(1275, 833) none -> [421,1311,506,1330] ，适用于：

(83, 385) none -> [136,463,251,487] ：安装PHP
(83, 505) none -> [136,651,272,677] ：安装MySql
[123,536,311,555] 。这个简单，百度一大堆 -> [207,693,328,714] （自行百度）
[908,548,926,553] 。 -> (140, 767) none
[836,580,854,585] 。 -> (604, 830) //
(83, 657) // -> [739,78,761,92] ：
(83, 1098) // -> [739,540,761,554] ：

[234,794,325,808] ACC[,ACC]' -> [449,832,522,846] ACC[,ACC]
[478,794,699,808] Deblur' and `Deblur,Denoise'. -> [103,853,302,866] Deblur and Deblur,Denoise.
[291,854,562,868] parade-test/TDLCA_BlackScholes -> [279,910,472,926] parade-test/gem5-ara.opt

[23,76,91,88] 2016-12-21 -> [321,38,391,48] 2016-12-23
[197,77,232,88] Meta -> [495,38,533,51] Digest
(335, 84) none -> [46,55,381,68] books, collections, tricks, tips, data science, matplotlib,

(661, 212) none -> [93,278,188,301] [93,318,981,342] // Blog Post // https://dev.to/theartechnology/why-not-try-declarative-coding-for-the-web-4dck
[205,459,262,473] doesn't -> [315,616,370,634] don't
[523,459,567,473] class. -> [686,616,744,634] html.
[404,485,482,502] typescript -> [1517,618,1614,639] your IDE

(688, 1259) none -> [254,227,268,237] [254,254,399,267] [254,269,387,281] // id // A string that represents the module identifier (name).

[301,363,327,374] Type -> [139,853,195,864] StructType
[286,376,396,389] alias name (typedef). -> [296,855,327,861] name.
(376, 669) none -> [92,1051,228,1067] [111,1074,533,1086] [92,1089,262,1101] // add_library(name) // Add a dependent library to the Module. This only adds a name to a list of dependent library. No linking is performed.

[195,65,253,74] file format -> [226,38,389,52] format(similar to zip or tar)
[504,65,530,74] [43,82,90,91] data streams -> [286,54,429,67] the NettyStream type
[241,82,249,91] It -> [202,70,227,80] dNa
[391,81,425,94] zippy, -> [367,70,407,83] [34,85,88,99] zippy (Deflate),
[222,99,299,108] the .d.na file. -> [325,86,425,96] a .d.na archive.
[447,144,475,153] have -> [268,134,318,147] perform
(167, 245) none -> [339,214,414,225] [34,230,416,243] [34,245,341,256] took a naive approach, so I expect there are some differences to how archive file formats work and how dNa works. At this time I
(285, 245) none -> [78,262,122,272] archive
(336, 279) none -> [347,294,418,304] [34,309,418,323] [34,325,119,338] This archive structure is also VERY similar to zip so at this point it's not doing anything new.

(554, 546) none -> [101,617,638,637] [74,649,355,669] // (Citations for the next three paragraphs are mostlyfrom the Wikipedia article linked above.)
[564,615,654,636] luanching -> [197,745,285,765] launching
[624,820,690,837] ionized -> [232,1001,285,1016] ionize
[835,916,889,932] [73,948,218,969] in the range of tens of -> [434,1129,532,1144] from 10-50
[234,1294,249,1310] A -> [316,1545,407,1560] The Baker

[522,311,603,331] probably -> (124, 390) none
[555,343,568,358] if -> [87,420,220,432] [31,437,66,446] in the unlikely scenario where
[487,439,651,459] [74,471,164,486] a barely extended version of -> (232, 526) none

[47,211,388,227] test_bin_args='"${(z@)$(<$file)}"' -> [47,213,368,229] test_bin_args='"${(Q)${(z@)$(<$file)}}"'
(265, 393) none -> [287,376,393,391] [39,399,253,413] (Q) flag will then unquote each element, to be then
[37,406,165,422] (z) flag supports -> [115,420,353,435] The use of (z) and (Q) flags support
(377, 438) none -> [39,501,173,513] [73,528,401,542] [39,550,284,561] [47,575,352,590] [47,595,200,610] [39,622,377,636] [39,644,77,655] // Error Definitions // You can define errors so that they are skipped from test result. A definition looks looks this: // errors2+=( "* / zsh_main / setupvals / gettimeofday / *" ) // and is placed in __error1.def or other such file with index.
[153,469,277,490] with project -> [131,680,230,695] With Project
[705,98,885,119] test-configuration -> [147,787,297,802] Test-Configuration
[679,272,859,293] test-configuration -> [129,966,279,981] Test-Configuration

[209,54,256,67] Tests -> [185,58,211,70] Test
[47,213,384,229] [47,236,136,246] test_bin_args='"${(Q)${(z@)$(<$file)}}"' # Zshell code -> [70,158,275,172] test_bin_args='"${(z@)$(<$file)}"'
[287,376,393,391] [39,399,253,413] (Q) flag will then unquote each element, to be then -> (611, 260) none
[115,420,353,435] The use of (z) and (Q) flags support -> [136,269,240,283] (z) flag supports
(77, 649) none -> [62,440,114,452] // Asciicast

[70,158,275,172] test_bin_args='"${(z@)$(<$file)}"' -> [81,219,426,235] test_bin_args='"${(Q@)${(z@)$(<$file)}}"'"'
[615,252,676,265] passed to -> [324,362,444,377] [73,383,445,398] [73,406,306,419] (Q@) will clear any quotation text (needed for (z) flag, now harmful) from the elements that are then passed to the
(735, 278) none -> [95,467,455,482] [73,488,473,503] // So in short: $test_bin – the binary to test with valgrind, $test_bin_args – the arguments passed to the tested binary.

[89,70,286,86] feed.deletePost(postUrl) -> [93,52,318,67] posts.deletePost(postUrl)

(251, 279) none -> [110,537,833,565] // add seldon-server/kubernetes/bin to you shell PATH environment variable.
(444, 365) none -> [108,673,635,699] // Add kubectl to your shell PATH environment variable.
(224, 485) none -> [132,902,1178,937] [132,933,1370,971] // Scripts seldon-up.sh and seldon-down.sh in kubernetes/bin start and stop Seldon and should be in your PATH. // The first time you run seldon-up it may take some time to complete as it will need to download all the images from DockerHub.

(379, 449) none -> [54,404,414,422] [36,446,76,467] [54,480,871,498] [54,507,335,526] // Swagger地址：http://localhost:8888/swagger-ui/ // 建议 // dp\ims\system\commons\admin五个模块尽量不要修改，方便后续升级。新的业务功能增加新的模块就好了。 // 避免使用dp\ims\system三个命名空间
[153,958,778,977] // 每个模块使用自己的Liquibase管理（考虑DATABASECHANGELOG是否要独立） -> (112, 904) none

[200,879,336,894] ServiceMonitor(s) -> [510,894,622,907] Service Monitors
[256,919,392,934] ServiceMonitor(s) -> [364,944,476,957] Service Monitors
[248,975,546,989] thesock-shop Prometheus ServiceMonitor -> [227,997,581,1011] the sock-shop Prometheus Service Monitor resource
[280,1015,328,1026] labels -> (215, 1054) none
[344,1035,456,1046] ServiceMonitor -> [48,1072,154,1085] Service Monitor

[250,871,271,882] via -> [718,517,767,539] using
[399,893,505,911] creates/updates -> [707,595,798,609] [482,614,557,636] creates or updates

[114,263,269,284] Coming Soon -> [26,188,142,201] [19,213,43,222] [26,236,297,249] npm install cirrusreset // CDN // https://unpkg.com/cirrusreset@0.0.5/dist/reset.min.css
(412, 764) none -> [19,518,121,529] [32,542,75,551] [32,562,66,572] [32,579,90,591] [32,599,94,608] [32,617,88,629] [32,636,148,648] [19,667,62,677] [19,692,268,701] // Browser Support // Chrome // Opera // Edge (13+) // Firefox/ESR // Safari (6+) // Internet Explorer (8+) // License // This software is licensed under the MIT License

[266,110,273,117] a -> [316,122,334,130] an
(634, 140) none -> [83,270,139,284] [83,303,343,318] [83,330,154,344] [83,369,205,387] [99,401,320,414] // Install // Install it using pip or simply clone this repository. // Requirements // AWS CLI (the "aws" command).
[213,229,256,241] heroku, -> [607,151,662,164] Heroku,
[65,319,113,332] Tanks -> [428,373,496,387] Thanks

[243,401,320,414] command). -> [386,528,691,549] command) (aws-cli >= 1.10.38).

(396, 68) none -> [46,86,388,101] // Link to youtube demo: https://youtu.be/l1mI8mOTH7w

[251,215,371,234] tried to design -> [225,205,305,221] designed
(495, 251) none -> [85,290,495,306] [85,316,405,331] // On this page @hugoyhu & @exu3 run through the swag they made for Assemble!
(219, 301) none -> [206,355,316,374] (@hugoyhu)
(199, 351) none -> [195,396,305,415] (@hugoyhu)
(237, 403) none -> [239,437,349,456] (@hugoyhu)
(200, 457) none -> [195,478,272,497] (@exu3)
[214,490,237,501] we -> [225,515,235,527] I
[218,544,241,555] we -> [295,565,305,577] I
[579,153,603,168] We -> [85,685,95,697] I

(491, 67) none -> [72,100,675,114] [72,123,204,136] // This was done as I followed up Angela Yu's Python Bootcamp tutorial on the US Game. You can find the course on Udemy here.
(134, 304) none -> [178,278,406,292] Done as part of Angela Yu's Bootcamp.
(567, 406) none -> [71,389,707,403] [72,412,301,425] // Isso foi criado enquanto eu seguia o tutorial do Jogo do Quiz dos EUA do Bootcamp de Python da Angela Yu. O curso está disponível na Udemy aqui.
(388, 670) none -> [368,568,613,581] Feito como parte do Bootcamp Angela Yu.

******************************

TASK GOAL.
From the records above, give again exactly the lines running from the line with "[222,99,299,108] the .d.na" to the line with "(167, 245) none", inclusive.

ANSWER TO THIS PROBLEM.
[222,99,299,108] the .d.na file. -> [325,86,425,96] a .d.na archive.
[447,144,475,153] have -> [268,134,318,147] perform
(167, 245) none -> [339,214,414,225] [34,230,416,243] [34,245,341,256] took a naive approach, so I expect there are some differences to how archive file formats work and how dNa works. At this time I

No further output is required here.